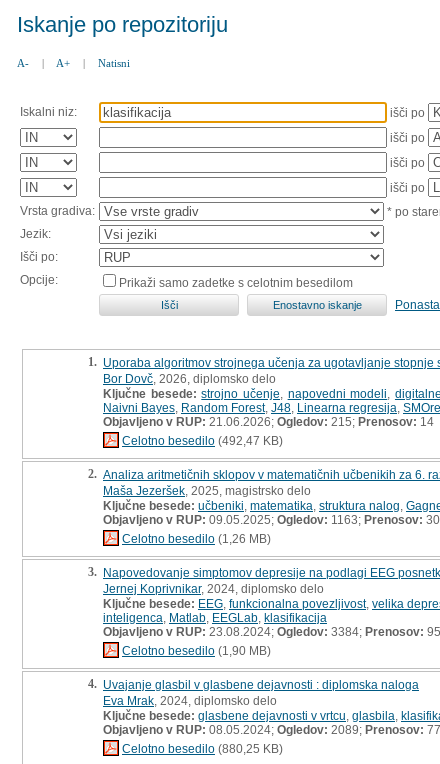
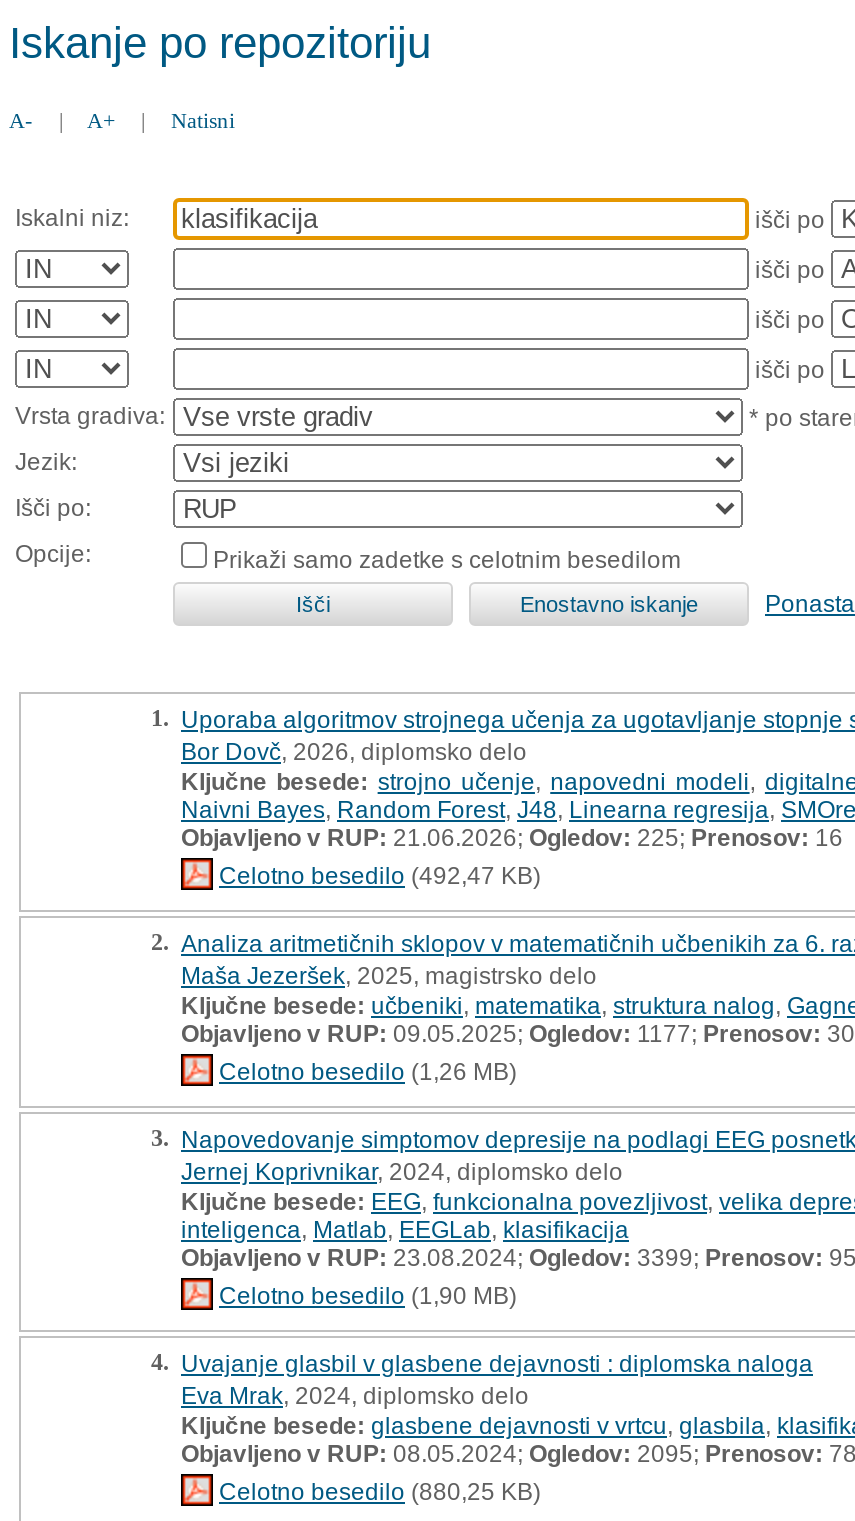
[103,414,434,428] Objavljeno v RUP:21.06.2026;Ogledov:215;Prenosov:14 -> [181,823,843,851] Objavljeno v RUP:21.06.2026;Ogledov:225;Prenosov:16
[103,512,440,526] Objavljeno v RUP:09.05.2025;Ogledov:1163;Prenosov:30 -> [181,1019,855,1047] Objavljeno v RUP:09.05.2025;Ogledov:1177;Prenosov:30
[103,624,440,638] Objavljeno v RUP: 23.08.2024;Ogledov: 3384; Prenosov: 95 -> [181,1243,855,1271] Objavljeno v RUP: 23.08.2024;Ogledov: 3399; Prenosov: 95
[103,722,440,736] Objavljeno v RUP:08.05.2024;Ogledov:2089;Prenosov:77 -> [181,1439,855,1467] Objavljeno v RUP:08.05.2024;Ogledov:2095;Prenosov:78

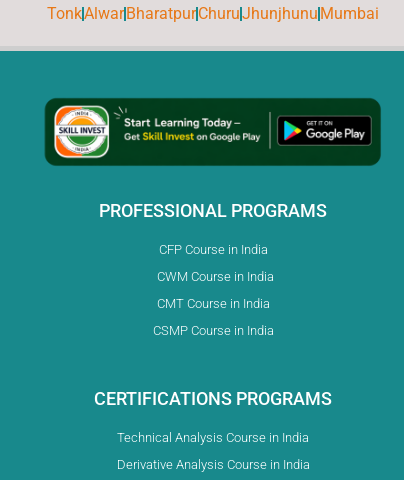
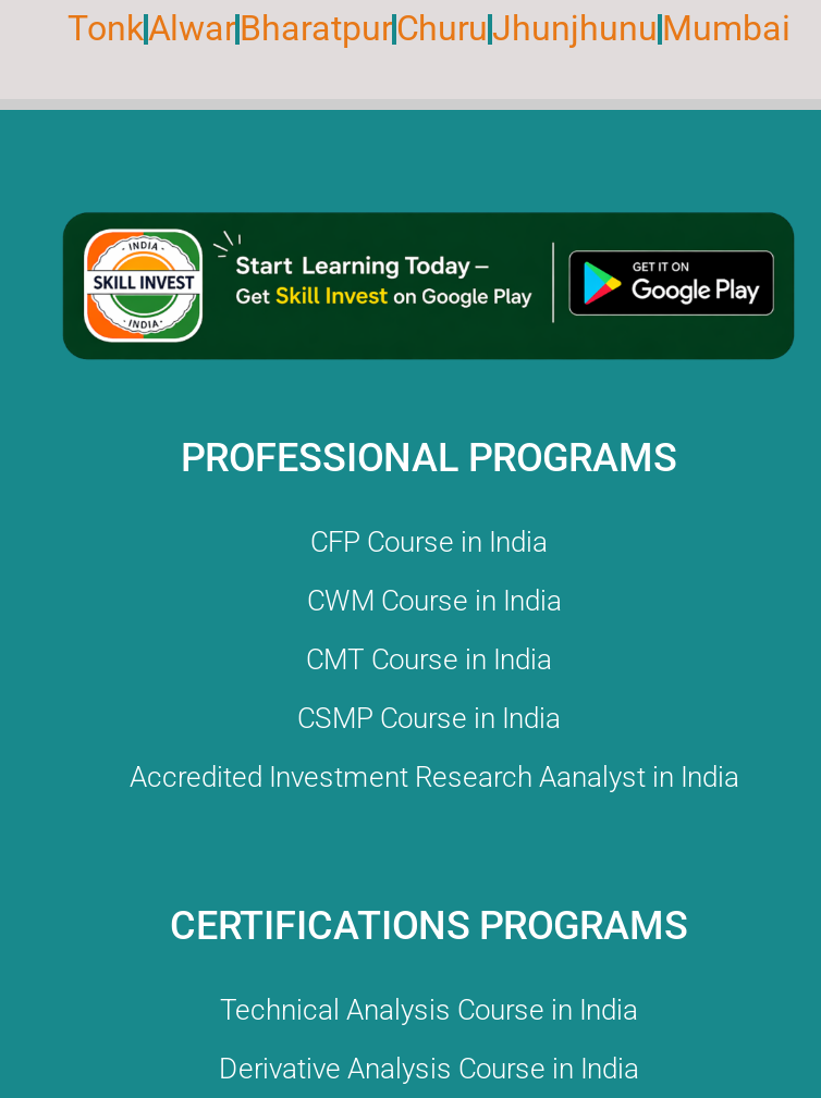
none -> [130,761,739,794] Accredited Investment Research Aanalyst in India

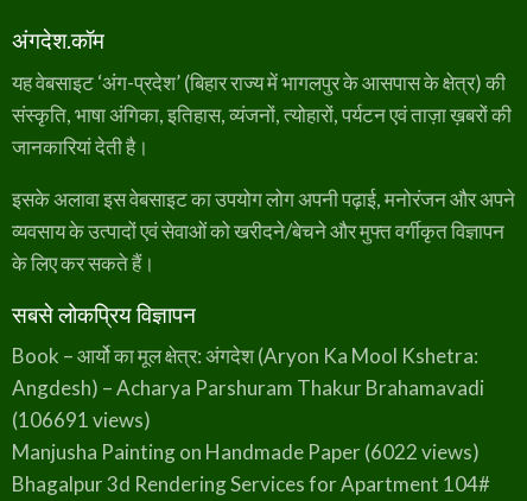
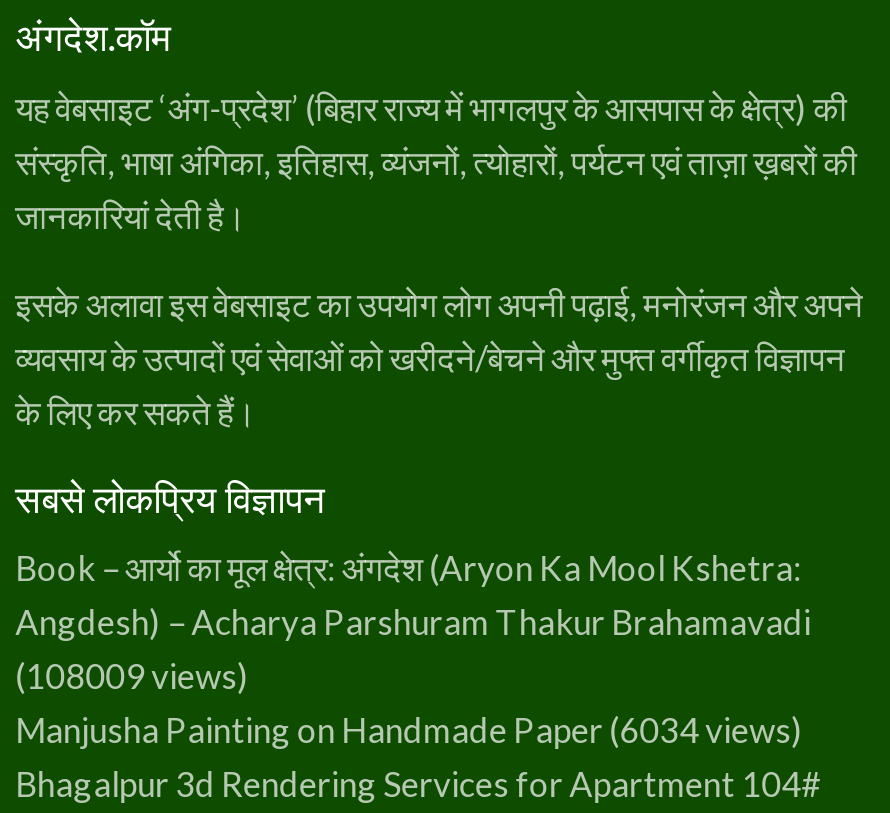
[11,407,150,432] (106691 views) -> [15,655,249,697] (108009 views)
[11,439,479,464] Manjusha Painting on Handmade Paper (6022 views) -> [15,709,803,751] Manjusha Painting on Handmade Paper (6034 views)

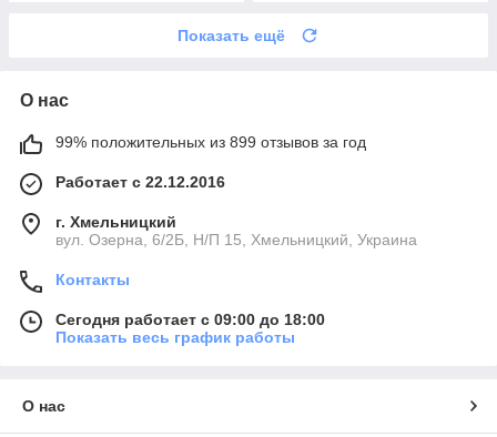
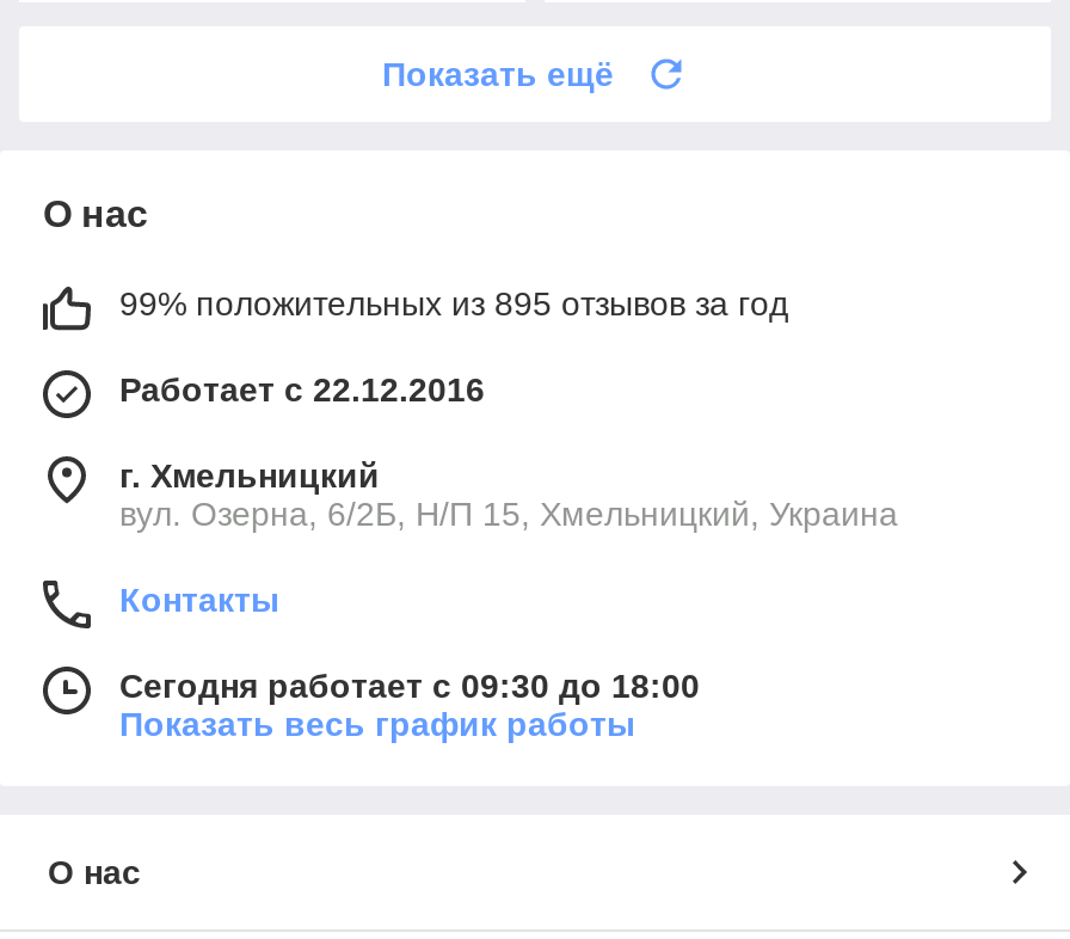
[55,133,366,151] 99% положительных из 899 отзывов за год -> [119,284,788,322] 99% положительных из 895 отзывов за год
[55,310,325,328] Сегодня работает с 09:00 до 18:00 -> [119,666,700,704] Сегодня работает с 09:30 до 18:00

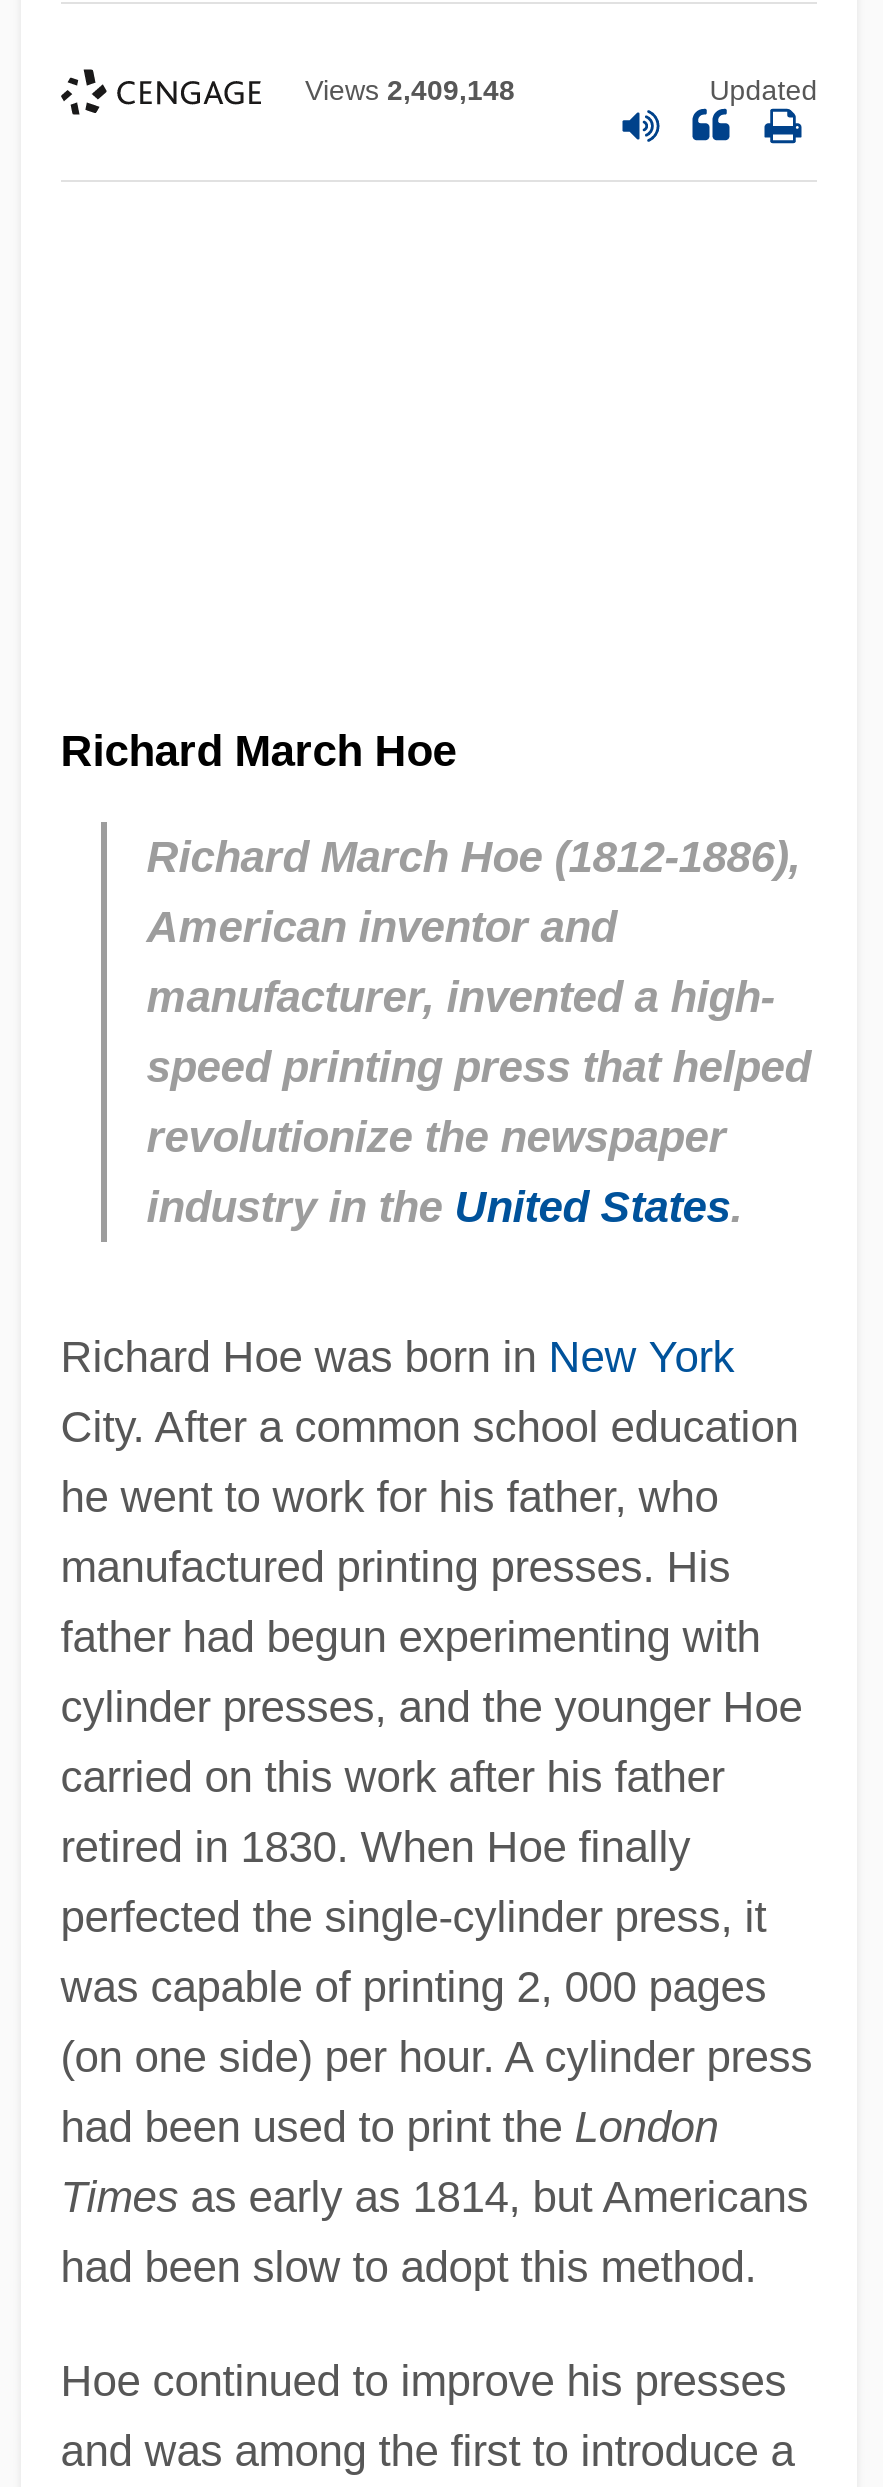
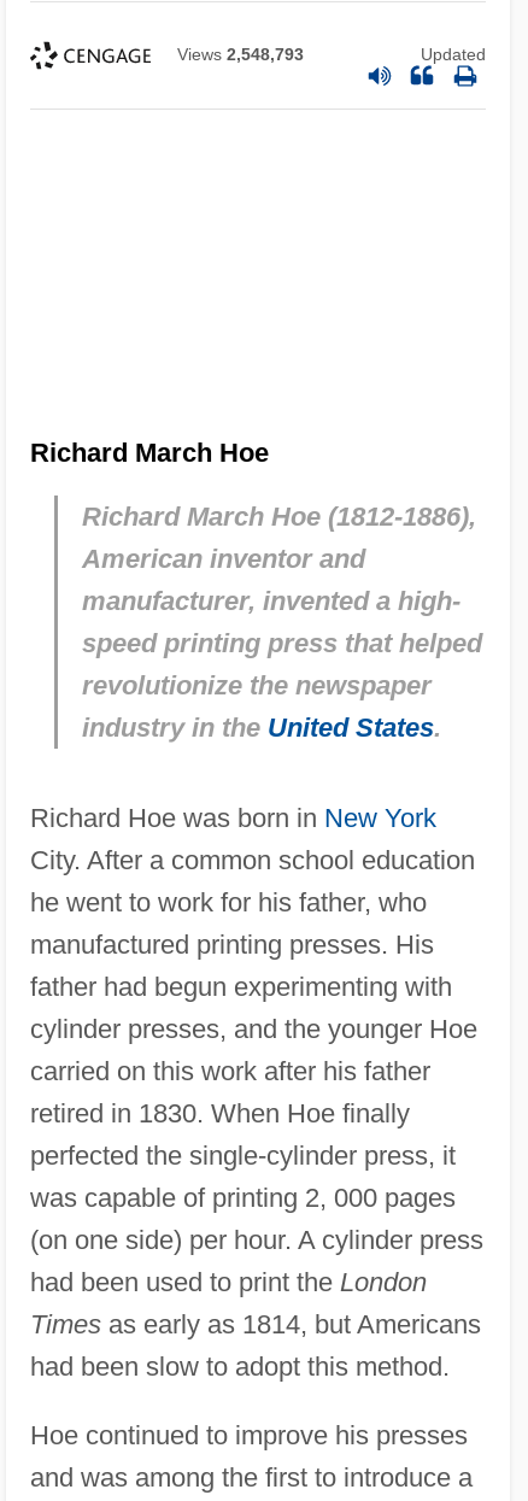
[305,75,515,107] Views 2,409,148 -> [177,45,304,65] Views 2,548,793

- - - -

### Task description
Above are some lines. Repeat exactly, and only, those from the line that has "[11,407,150,432] (106691 views)" through the line that has "[11,439,479,464] Manjusha Painting".

### Solved exercise
[11,407,150,432] (106691 views) -> [15,655,249,697] (108009 views)
[11,439,479,464] Manjusha Painting on Handmade Paper (6022 views) -> [15,709,803,751] Manjusha Painting on Handmade Paper (6034 views)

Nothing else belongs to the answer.